═════ MATERIAL FOR THIS EXERCISE ═════

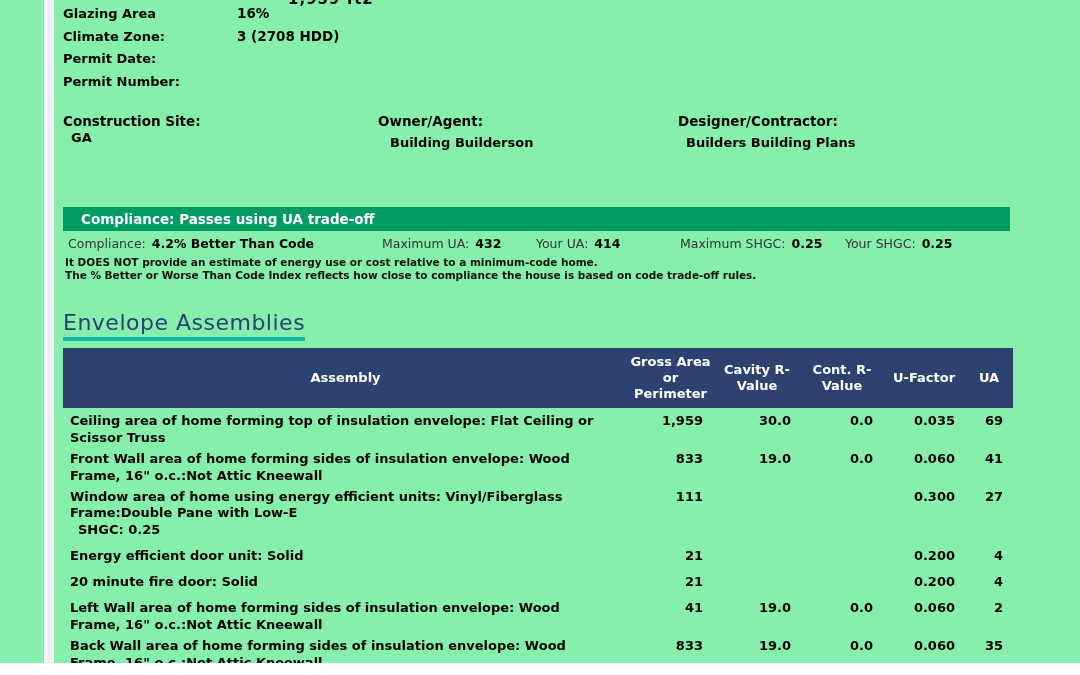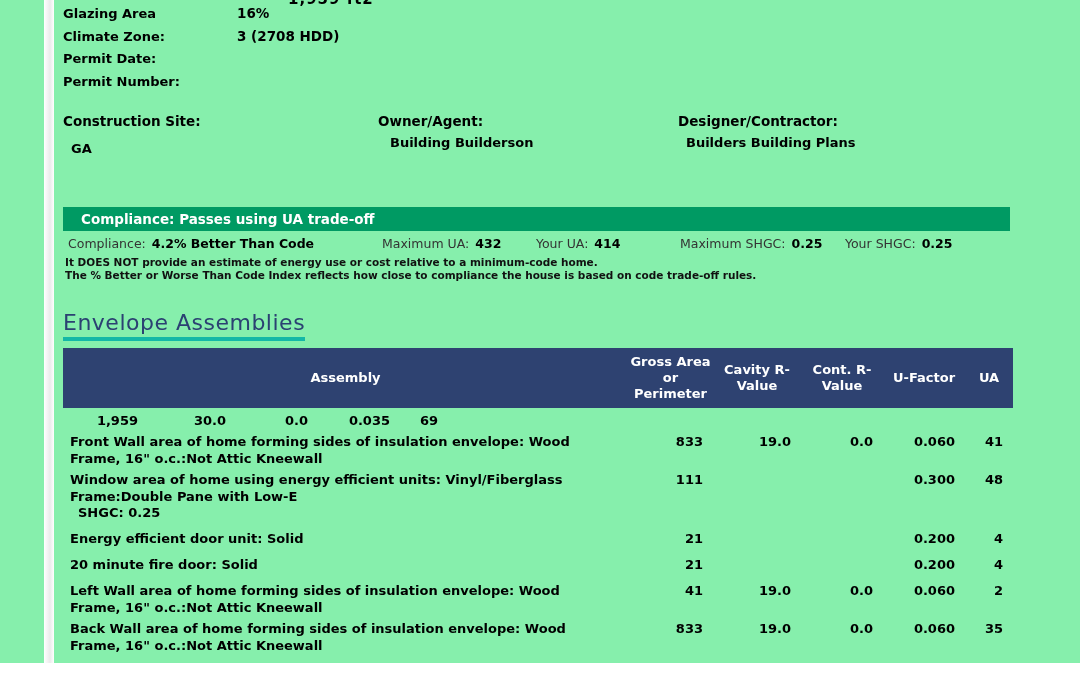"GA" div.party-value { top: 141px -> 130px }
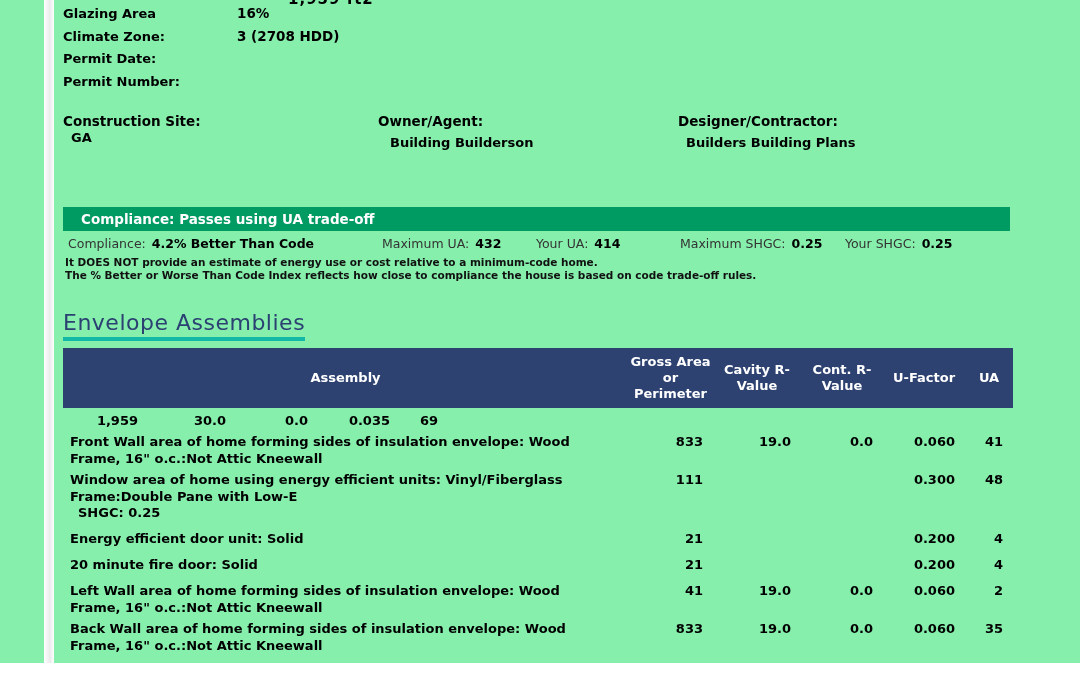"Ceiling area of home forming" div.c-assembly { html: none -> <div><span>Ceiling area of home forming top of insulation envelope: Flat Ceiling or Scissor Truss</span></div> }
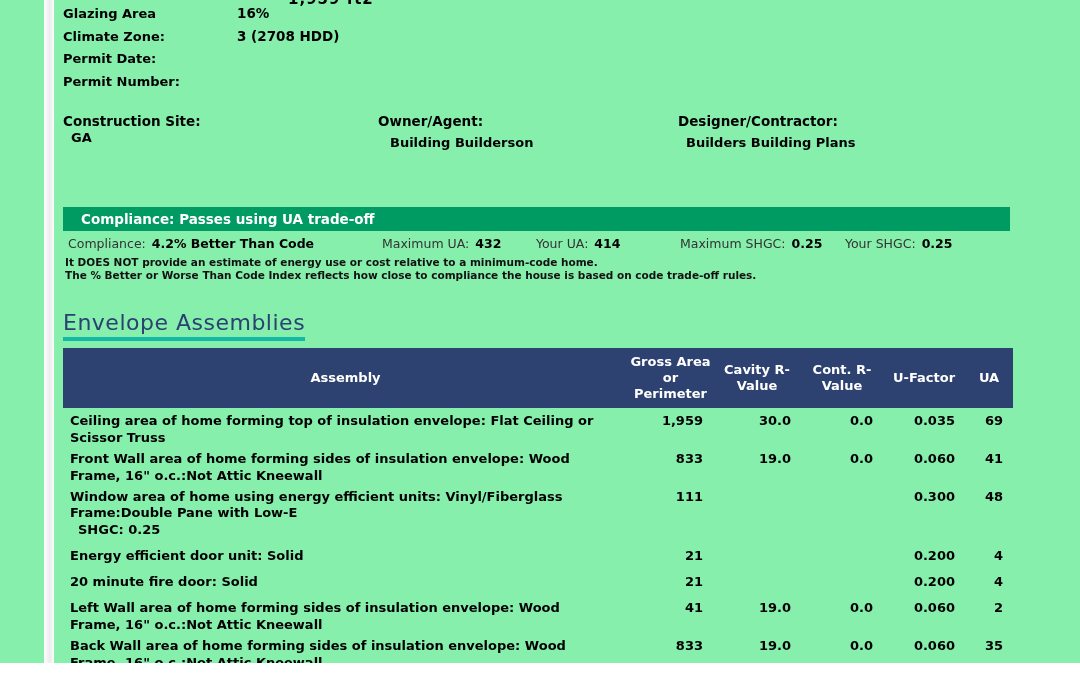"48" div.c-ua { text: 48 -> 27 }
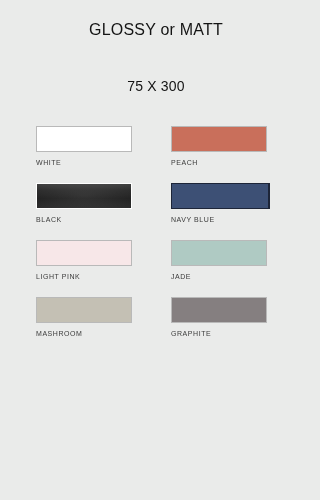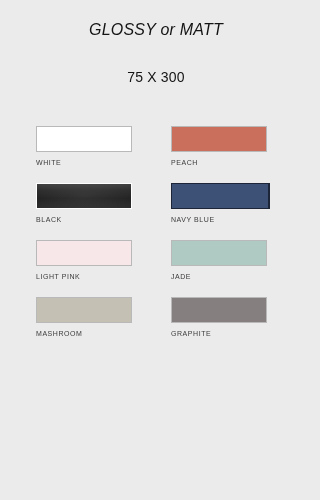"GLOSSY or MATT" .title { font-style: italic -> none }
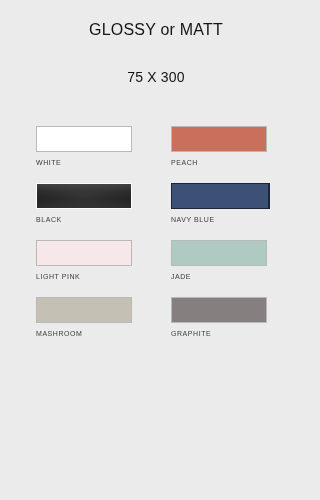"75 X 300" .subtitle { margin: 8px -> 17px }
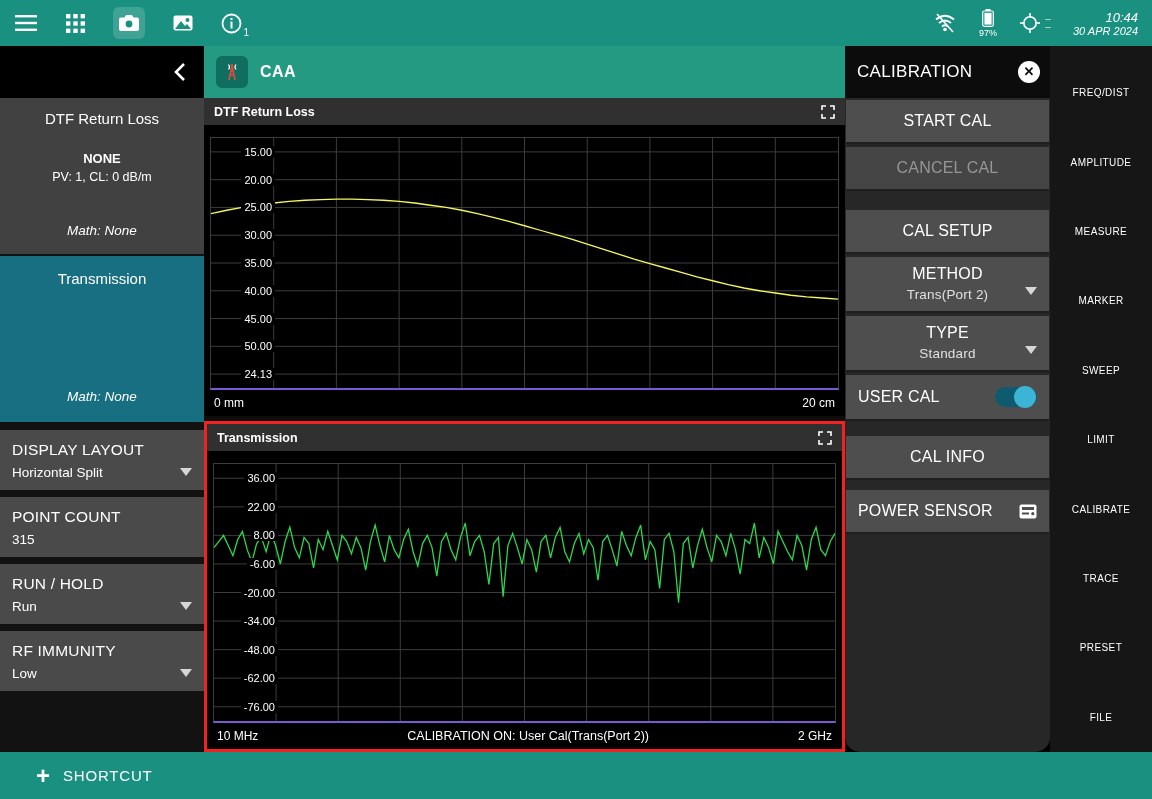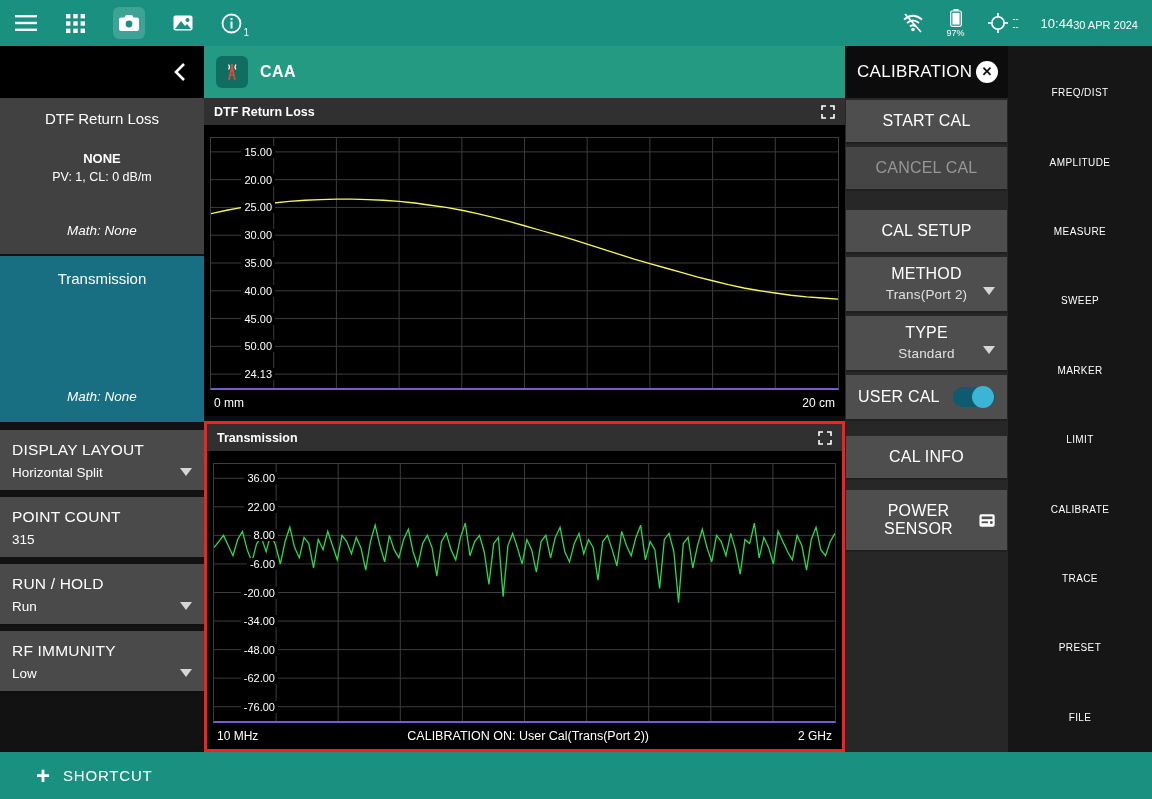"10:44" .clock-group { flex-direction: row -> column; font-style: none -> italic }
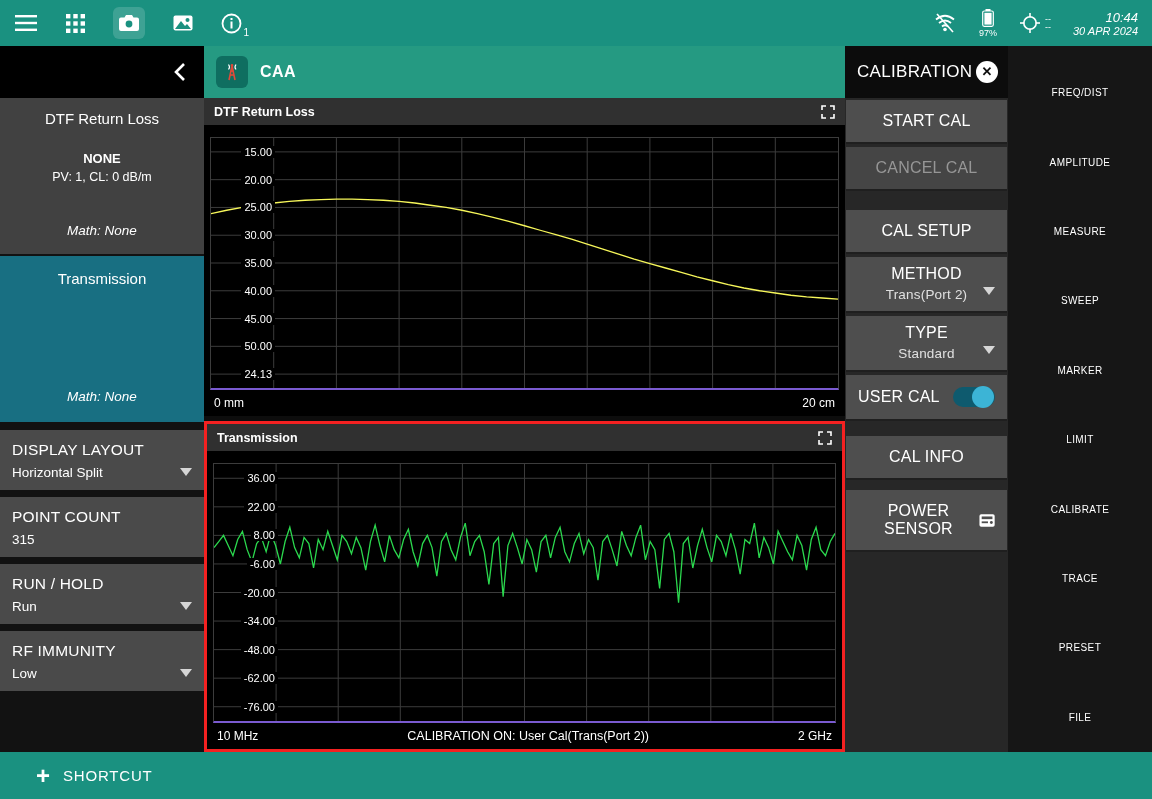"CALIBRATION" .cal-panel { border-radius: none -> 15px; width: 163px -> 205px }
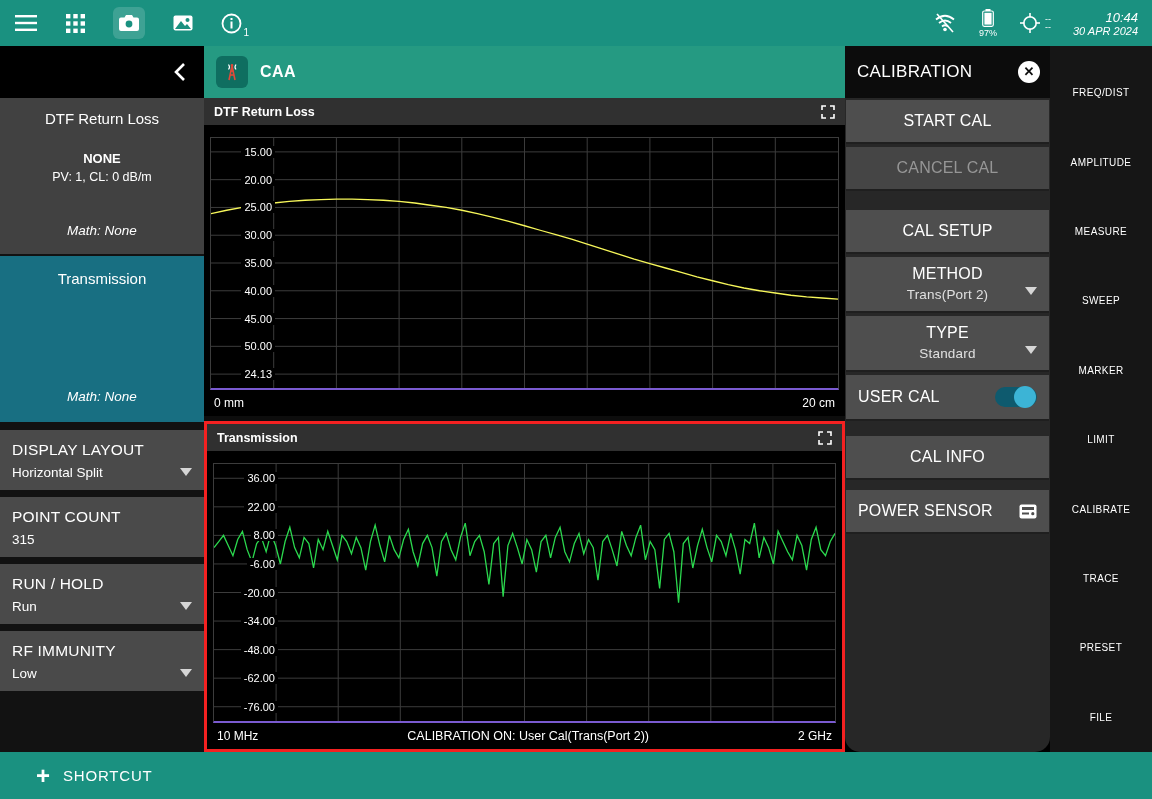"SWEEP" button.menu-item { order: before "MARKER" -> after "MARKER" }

═════

### EXERCISE
Go through the lines above and write each one out verbatim, skipping the pictures.

### ANSWER SPACE
"GA" div.party-value { top: 141px -> 130px }
"Ceiling area of home forming" div.c-assembly { html: none -> <div><span>Ceiling area of home forming top of insulation envelope: Flat Ceiling or Scissor Truss</span></div> }
"48" div.c-ua { text: 48 -> 27 }
"GLOSSY or MATT" .title { font-style: italic -> none }
"75 X 300" .subtitle { margin: 8px -> 17px }
"10:44" .clock-group { flex-direction: row -> column; font-style: none -> italic }
"CALIBRATION" .cal-panel { border-radius: none -> 15px; width: 163px -> 205px }
"SWEEP" button.menu-item { order: before "MARKER" -> after "MARKER" }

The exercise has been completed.